> _Exercise aim_: Down to the final line, print the records below exactly and without pictures.

> _Provided entries_:

----------------------------------------

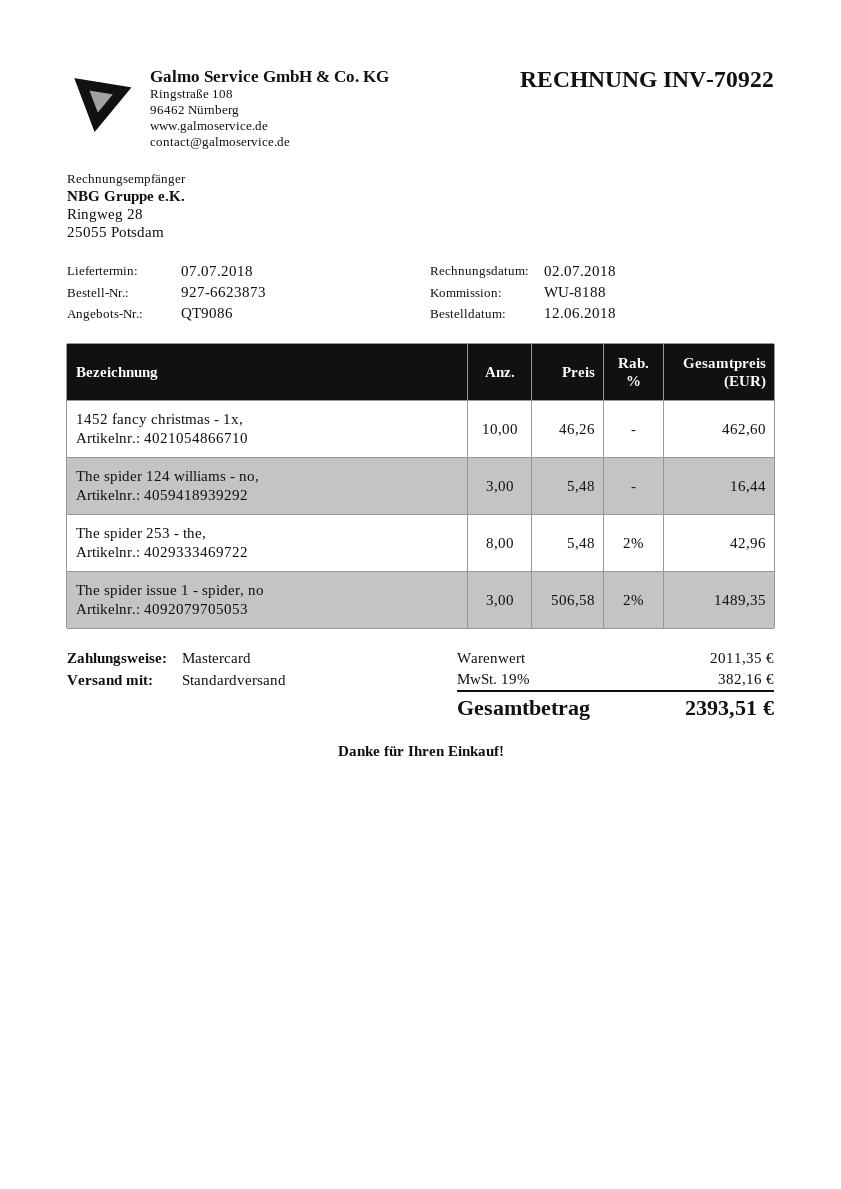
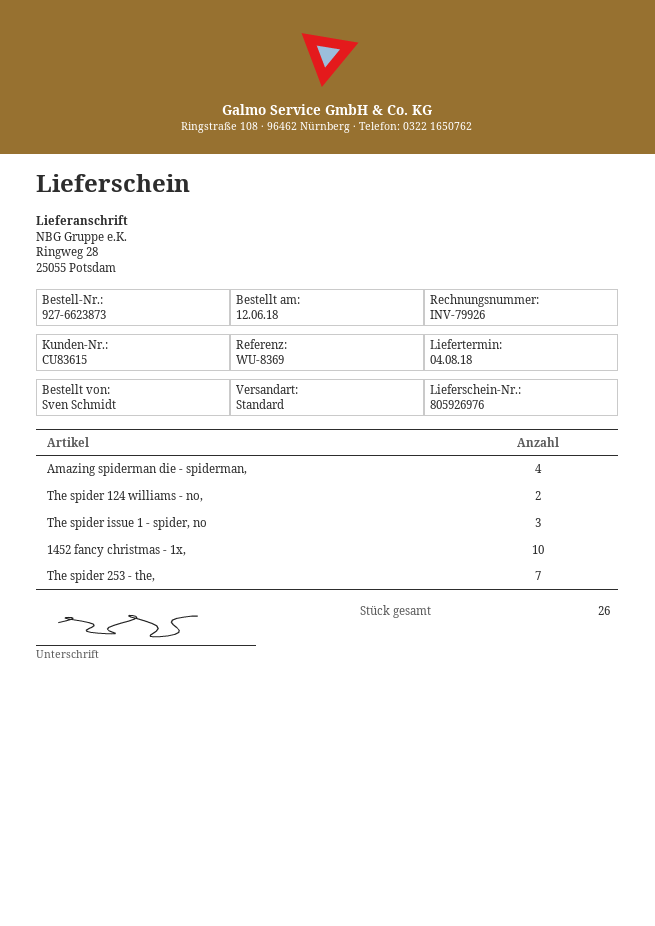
delivery date: 2018-07-07 -> 2018-08-04
invoice number: INV-70922 -> INV-79926
reference: WU-8188 -> WU-8369
The spider 124 williams - no,: 3 -> 2
The spider 253 - the,: 8 -> 7
Amazing spiderman die - spiderman,: none -> 4

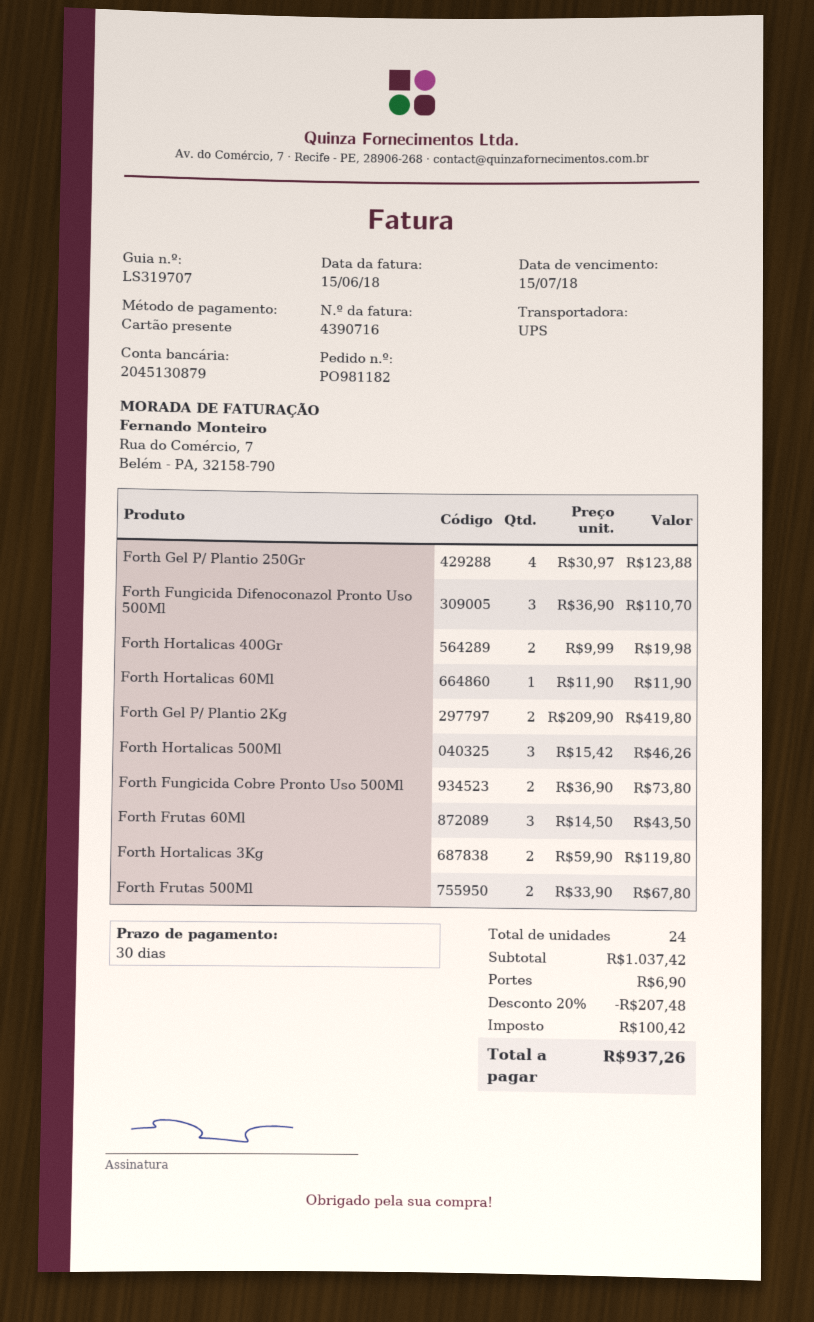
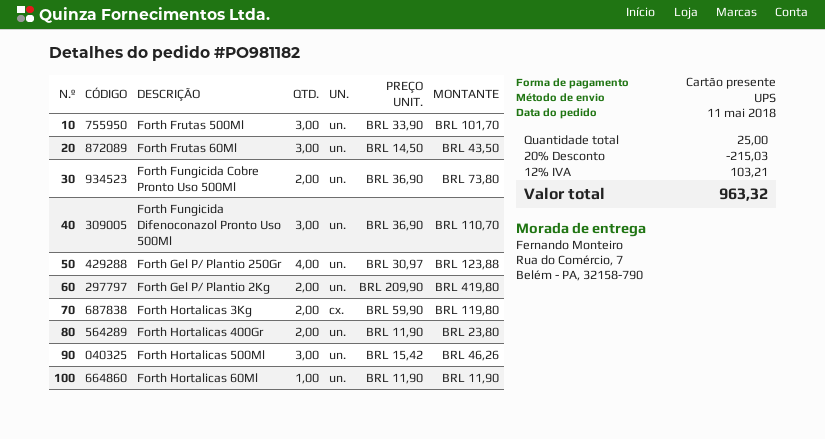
Forth Hortalicas 400Gr: 2 x 9.99 = 19.98 -> 2 x 11.90 = 23.80
Forth Frutas 500Ml: 2 x 33.90 = 67.80 -> 3 x 33.90 = 101.70
total quantity: 24 -> 25
discount: 20% = 207.48 -> 20% = 215.03
shipping: 6.90 -> none
tax: 100.42 -> 103.21
total: 937.26 -> 963.32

----------------------------------------

> _Exercise response_:
delivery date: 2018-07-07 -> 2018-08-04
invoice number: INV-70922 -> INV-79926
reference: WU-8188 -> WU-8369
The spider 124 williams - no,: 3 -> 2
The spider 253 - the,: 8 -> 7
Amazing spiderman die - spiderman,: none -> 4

Forth Hortalicas 400Gr: 2 x 9.99 = 19.98 -> 2 x 11.90 = 23.80
Forth Frutas 500Ml: 2 x 33.90 = 67.80 -> 3 x 33.90 = 101.70
total quantity: 24 -> 25
discount: 20% = 207.48 -> 20% = 215.03
shipping: 6.90 -> none
tax: 100.42 -> 103.21
total: 937.26 -> 963.32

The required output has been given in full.